According to the National Sleep Foundation, most adults need between 7 and 9 hours of sleep each night (Hirshkowitz, et al., 2015). Another study by the National Sleep Foundation found that 44% of the participants said they fell short of this desired amount by an hour or more (Knutson, et al., 2017). If we’re not sleeping well, it’s easier to get derailed at work and elsewhere. Daytime sleepiness that follows a sleepless night can leave us feeling less focused, sap our productivity, and may even harm your health (Knutson, et al., 2017)

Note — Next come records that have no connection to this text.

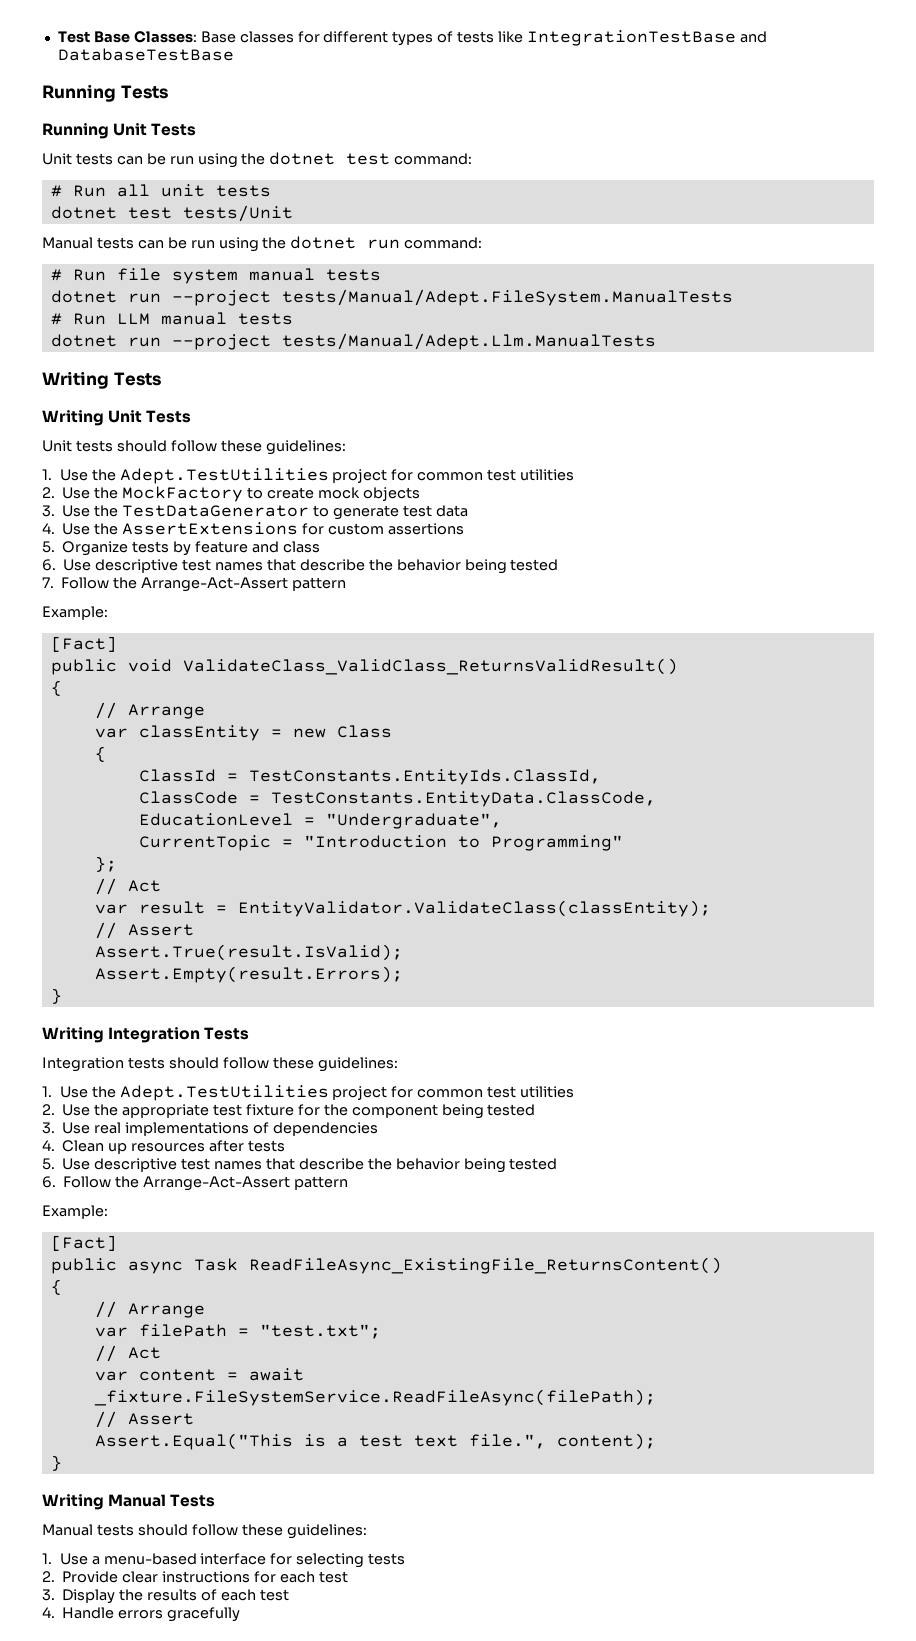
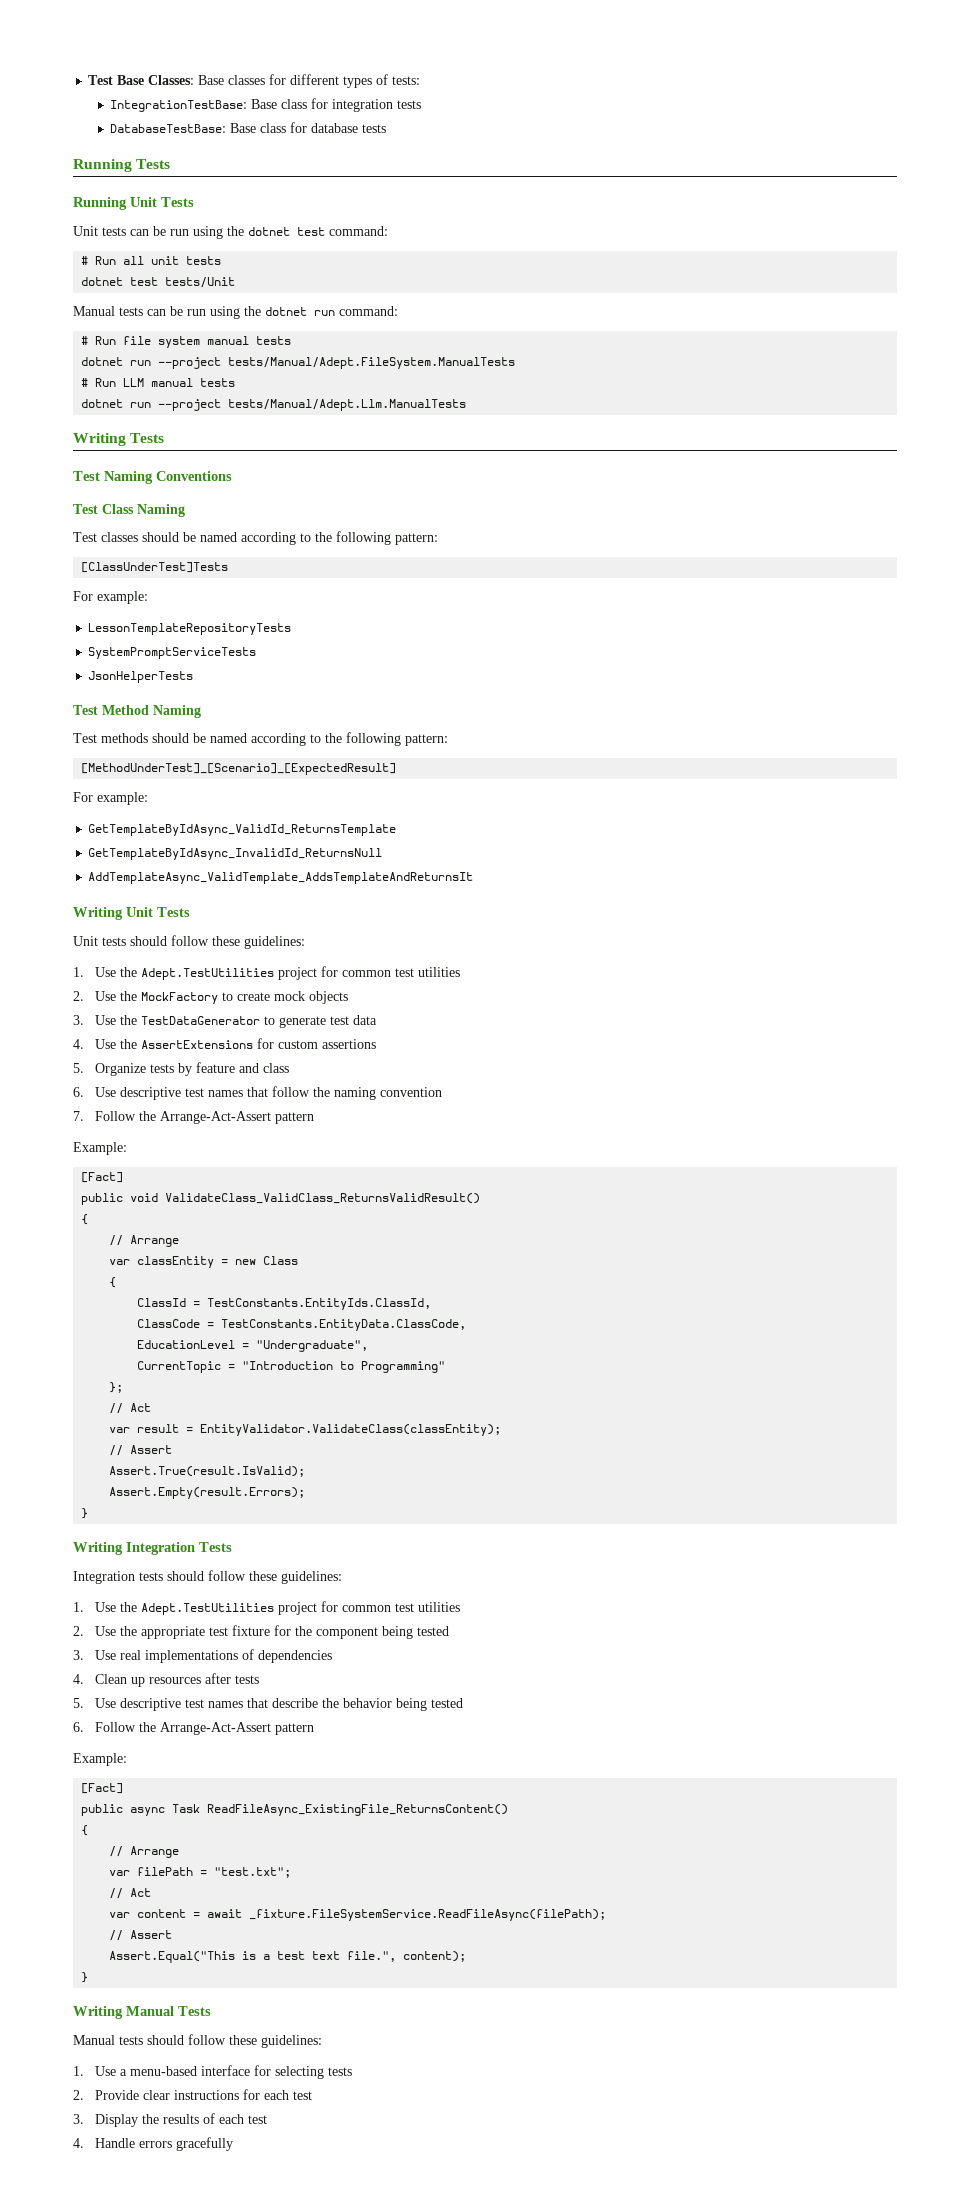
- Test Base Classes: Base classes for different types of tests like IntegrationTestBase and DatabaseTestBase
+ Test Base Classes: Base classes for different types of tests:
+ IntegrationTestBase: Base class for integration tests
+ DatabaseTestBase: Base class for database tests
+ Test Naming Conventions
+ Test Class Naming
+ Test classes should be named according to the following pattern:
+ [ClassUnderTest]Tests
+ For example:
+ LessonTemplateRepositoryTests
+ SystemPromptServiceTests
+ JsonHelperTests
+ Test Method Naming
+ Test methods should be named according to the following pattern:
+ [MethodUnderTest]_[Scenario]_[ExpectedResult]
+ For example:
+ GetTemplateByIdAsync_ValidId_ReturnsTemplate
+ GetTemplateByIdAsync_InvalidId_ReturnsNull
+ AddTemplateAsync_ValidTemplate_AddsTemplateAndReturnsIt
- 6. Use descriptive test names that describe the behavior being tested
+ 6. Use descriptive test names that follow the naming convention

Many of us find it difficult to "switch off" our brains when it's time to relax and prepare for a restful night sleep. A recent study found just one to two weeks of mindfulness practice can help us get that much-needed rest. Keep in mind the study also found the effects do not continue unless you continue to practice (Hulsheger, 2015). Another study found that people who practiced meditation or did exercises which enabled them to focus on “moment by moment experiences, thoughts, and emotions” had less insomnia, fatigue, and depression than the control group who had sleep education classes. Researchers speculate this improvement in sleep might be related to the role mindfulness plays in improving the nervous system and cognitive processes related to stress and arousal (Black, 2015).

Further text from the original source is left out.